Each entry below should appear again exactly as written, without pictures.

=== RECORDS FOR THIS TASK ===

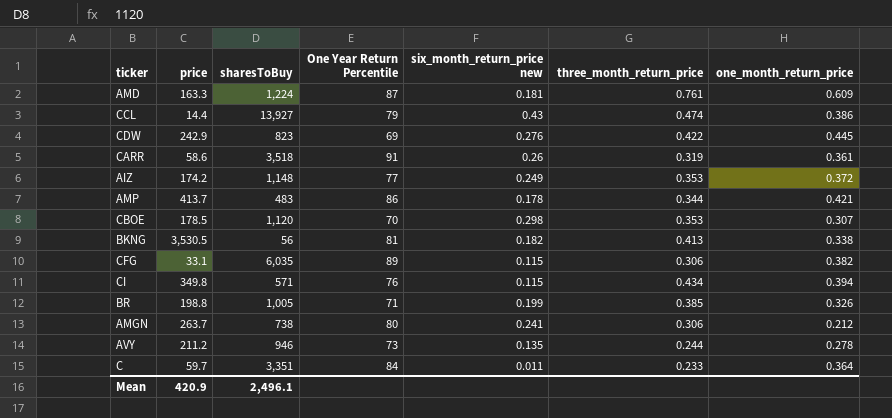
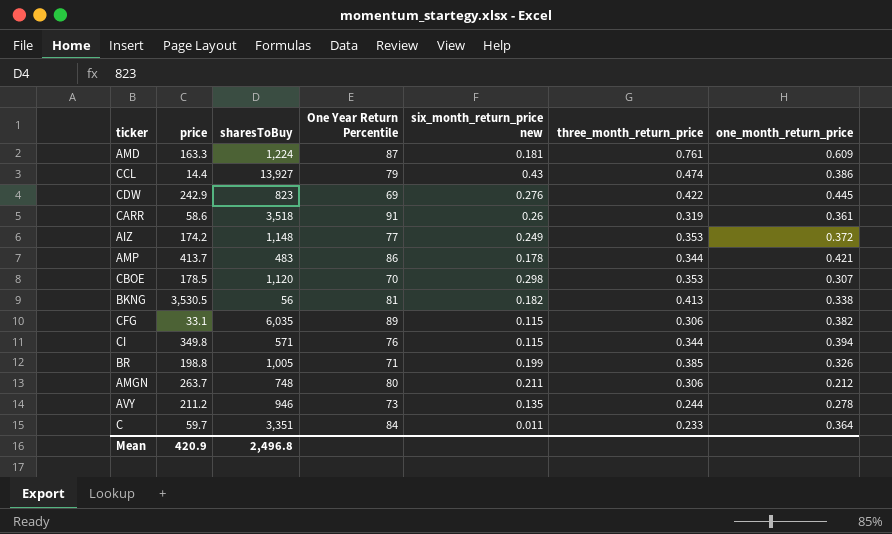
CI | three_month_return_price: 0.434 -> 0.344
AMGN | sharesToBuy: 738 -> 748
AMGN | six_month_return_price new: 0.241 -> 0.211
Mean | sharesToBuy: 2,496.1 -> 2,496.8

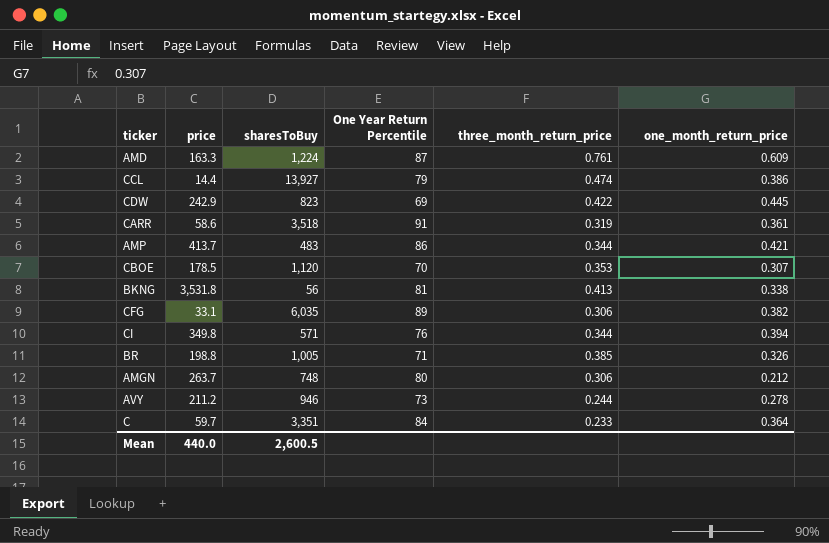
column six_month_return_price new | position: 5 -> none
row AIZ: 174.2 | 1,148 | 77 | 0.249 | 0.353 | 0.372 -> none
BKNG | price: 3,530.5 -> 3,531.8
Mean | price: 420.9 -> 440.0
Mean | sharesToBuy: 2,496.8 -> 2,600.5

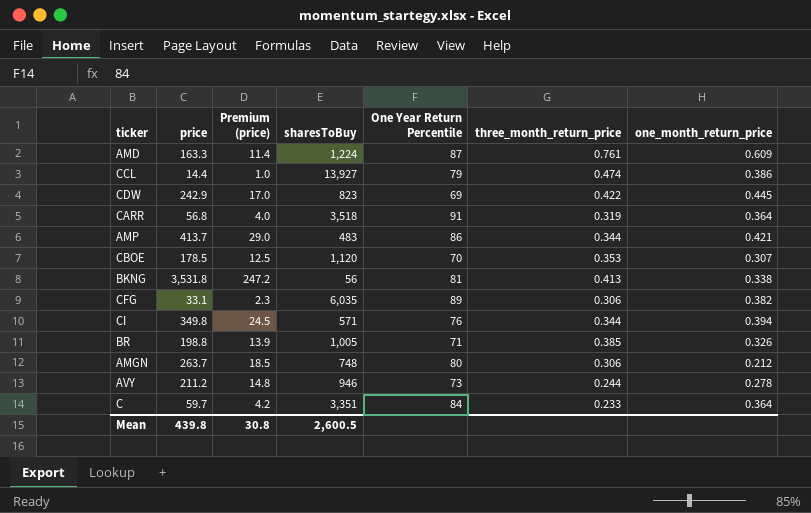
column Premium (price) | formula: none -> [price] * 0.07
CARR | price: 58.6 -> 56.8
CARR | one_month_return_price: 0.361 -> 0.364
Mean | price: 440.0 -> 439.8

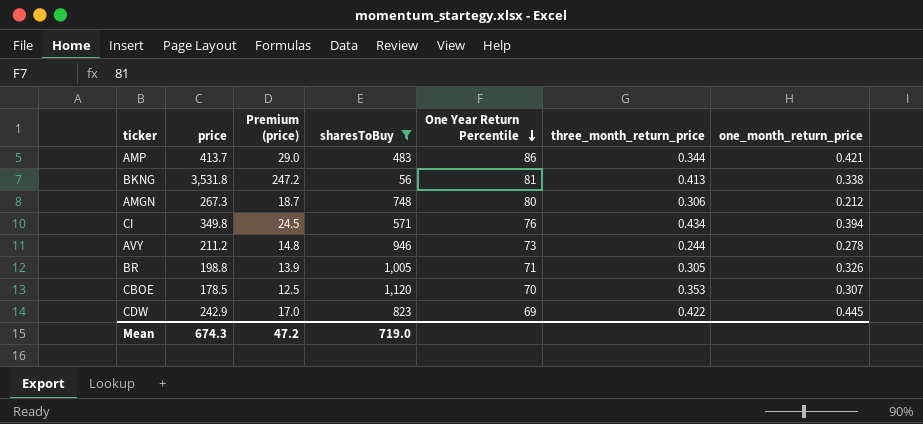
filter: none -> sharesToBuy <= 1,120
row order: none -> One Year Return Percentile descending
AMGN | price: 263.7 -> 267.3
AMGN | Premium (price): 18.5 -> 18.7
CI | three_month_return_price: 0.344 -> 0.434
BR | three_month_return_price: 0.385 -> 0.305
Mean | price: 439.8 -> 674.3
Mean | Premium (price): 30.8 -> 47.2
Mean | sharesToBuy: 2,600.5 -> 719.0

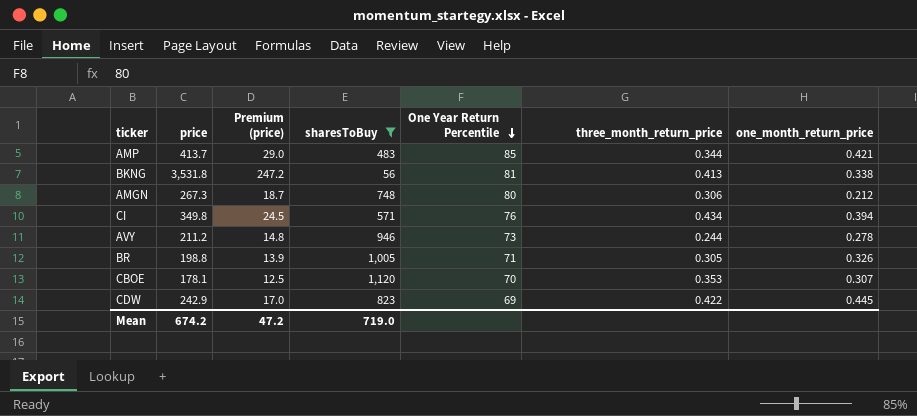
AMP | One Year Return Percentile: 86 -> 85
CBOE | price: 178.5 -> 178.1
Mean | price: 674.3 -> 674.2

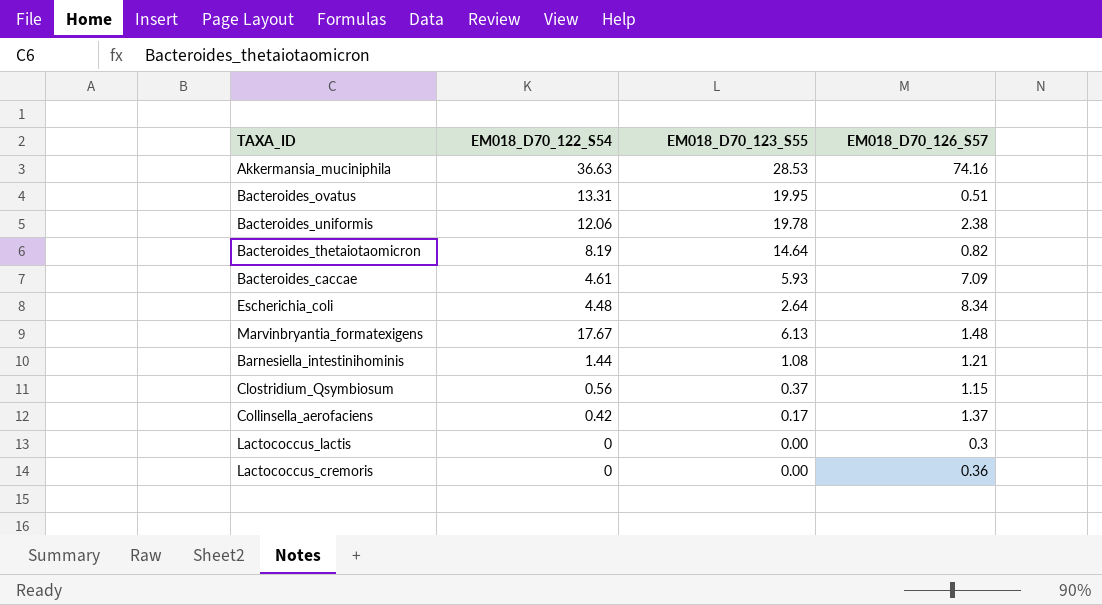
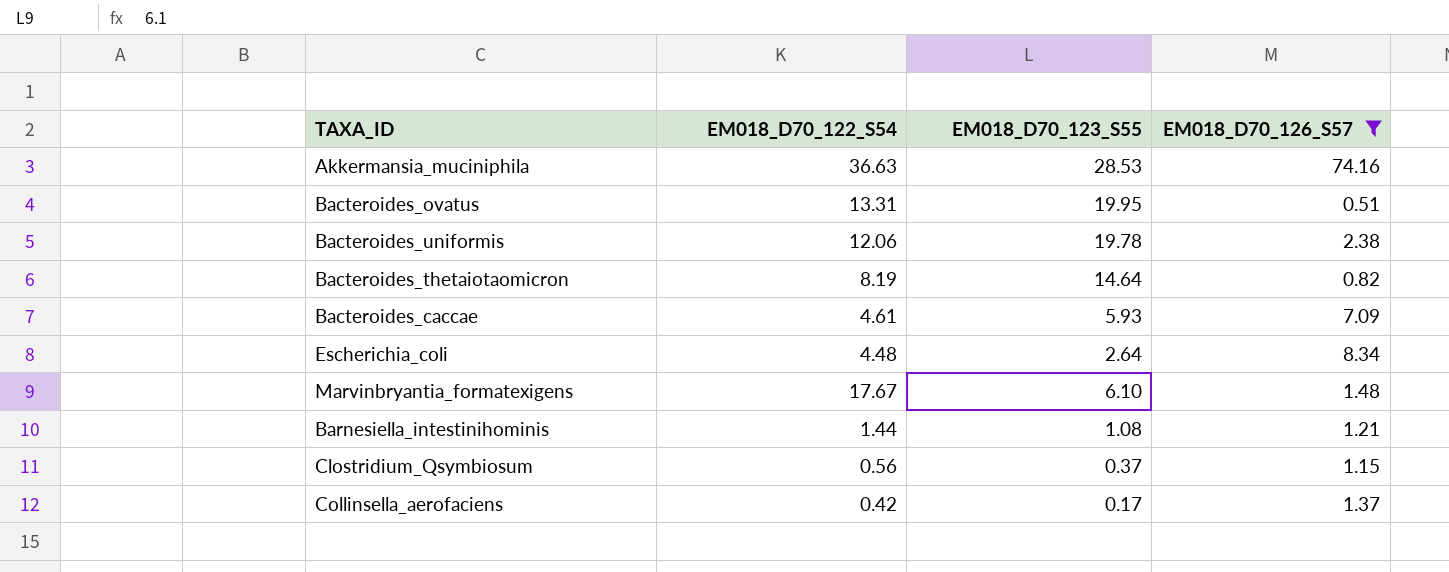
filter: none -> EM018_D70_126_S57 >= 0.51
Marvinbryantia_formatexigens | EM018_D70_123_S55: 6.13 -> 6.10

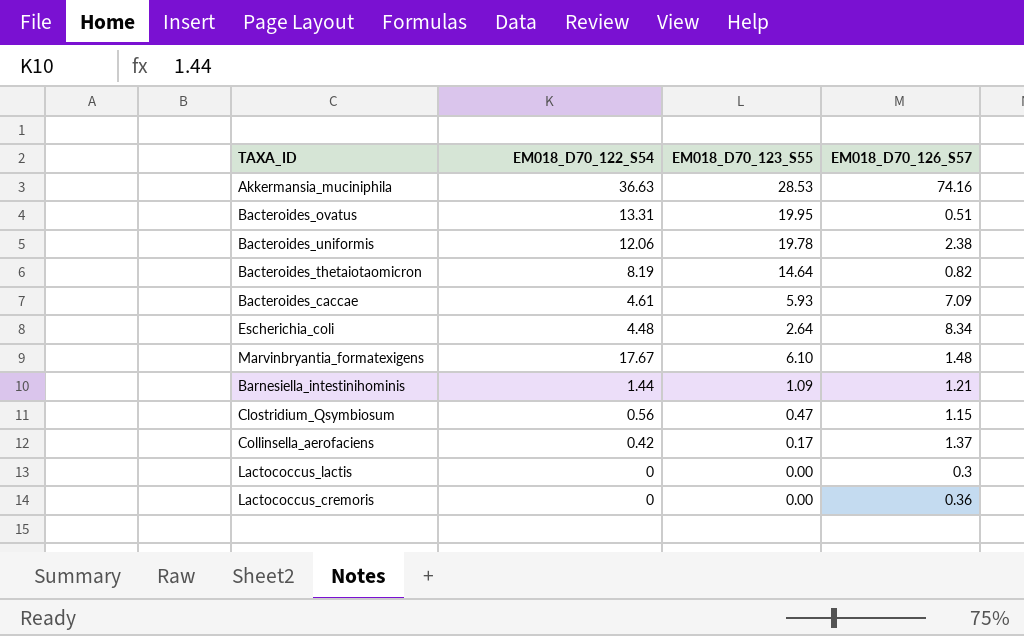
filter: EM018_D70_126_S57 >= 0.51 -> none
Barnesiella_intestinihominis | EM018_D70_123_S55: 1.08 -> 1.09
Clostridium_Qsymbiosum | EM018_D70_123_S55: 0.37 -> 0.47

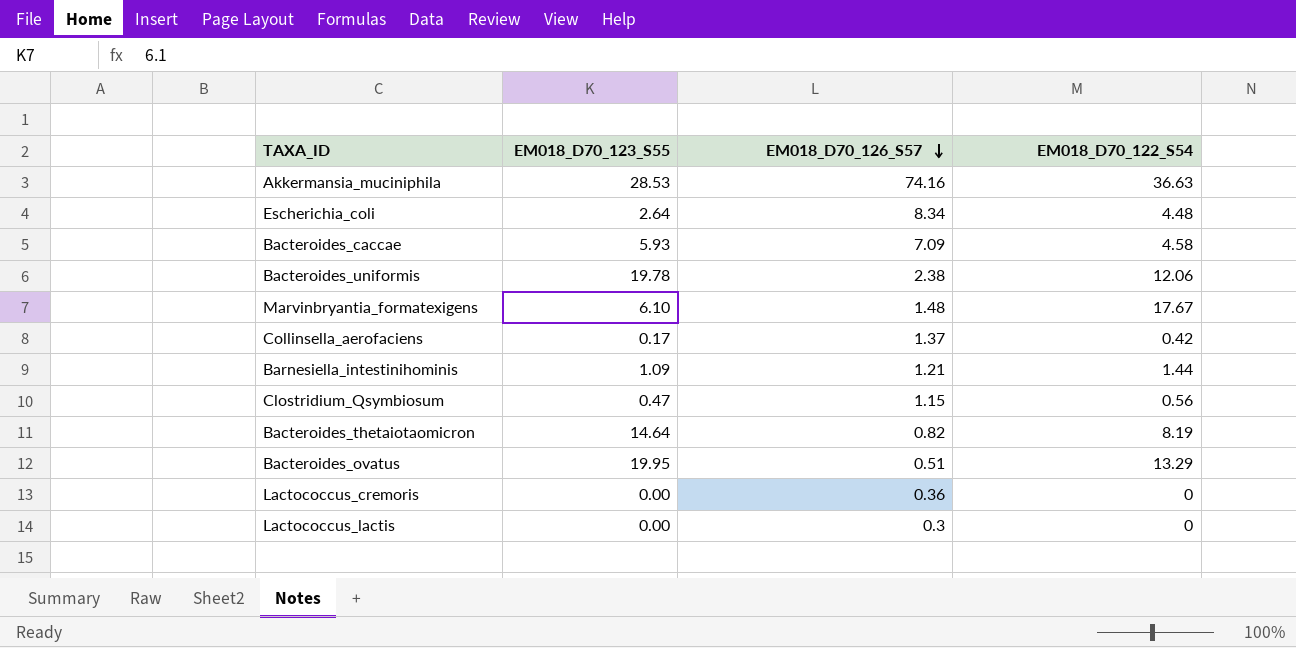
row order: none -> EM018_D70_126_S57 descending
column EM018_D70_122_S54 | position: 2 -> 4
Bacteroides_caccae | EM018_D70_122_S54: 4.61 -> 4.58
Bacteroides_ovatus | EM018_D70_122_S54: 13.31 -> 13.29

===

# REPLY TO THE EXERCISE
CI | three_month_return_price: 0.434 -> 0.344
AMGN | sharesToBuy: 738 -> 748
AMGN | six_month_return_price new: 0.241 -> 0.211
Mean | sharesToBuy: 2,496.1 -> 2,496.8

column six_month_return_price new | position: 5 -> none
row AIZ: 174.2 | 1,148 | 77 | 0.249 | 0.353 | 0.372 -> none
BKNG | price: 3,530.5 -> 3,531.8
Mean | price: 420.9 -> 440.0
Mean | sharesToBuy: 2,496.8 -> 2,600.5

column Premium (price) | formula: none -> [price] * 0.07
CARR | price: 58.6 -> 56.8
CARR | one_month_return_price: 0.361 -> 0.364
Mean | price: 440.0 -> 439.8

filter: none -> sharesToBuy <= 1,120
row order: none -> One Year Return Percentile descending
AMGN | price: 263.7 -> 267.3
AMGN | Premium (price): 18.5 -> 18.7
CI | three_month_return_price: 0.344 -> 0.434
BR | three_month_return_price: 0.385 -> 0.305
Mean | price: 439.8 -> 674.3
Mean | Premium (price): 30.8 -> 47.2
Mean | sharesToBuy: 2,600.5 -> 719.0

AMP | One Year Return Percentile: 86 -> 85
CBOE | price: 178.5 -> 178.1
Mean | price: 674.3 -> 674.2

filter: none -> EM018_D70_126_S57 >= 0.51
Marvinbryantia_formatexigens | EM018_D70_123_S55: 6.13 -> 6.10

filter: EM018_D70_126_S57 >= 0.51 -> none
Barnesiella_intestinihominis | EM018_D70_123_S55: 1.08 -> 1.09
Clostridium_Qsymbiosum | EM018_D70_123_S55: 0.37 -> 0.47

row order: none -> EM018_D70_126_S57 descending
column EM018_D70_122_S54 | position: 2 -> 4
Bacteroides_caccae | EM018_D70_122_S54: 4.61 -> 4.58
Bacteroides_ovatus | EM018_D70_122_S54: 13.31 -> 13.29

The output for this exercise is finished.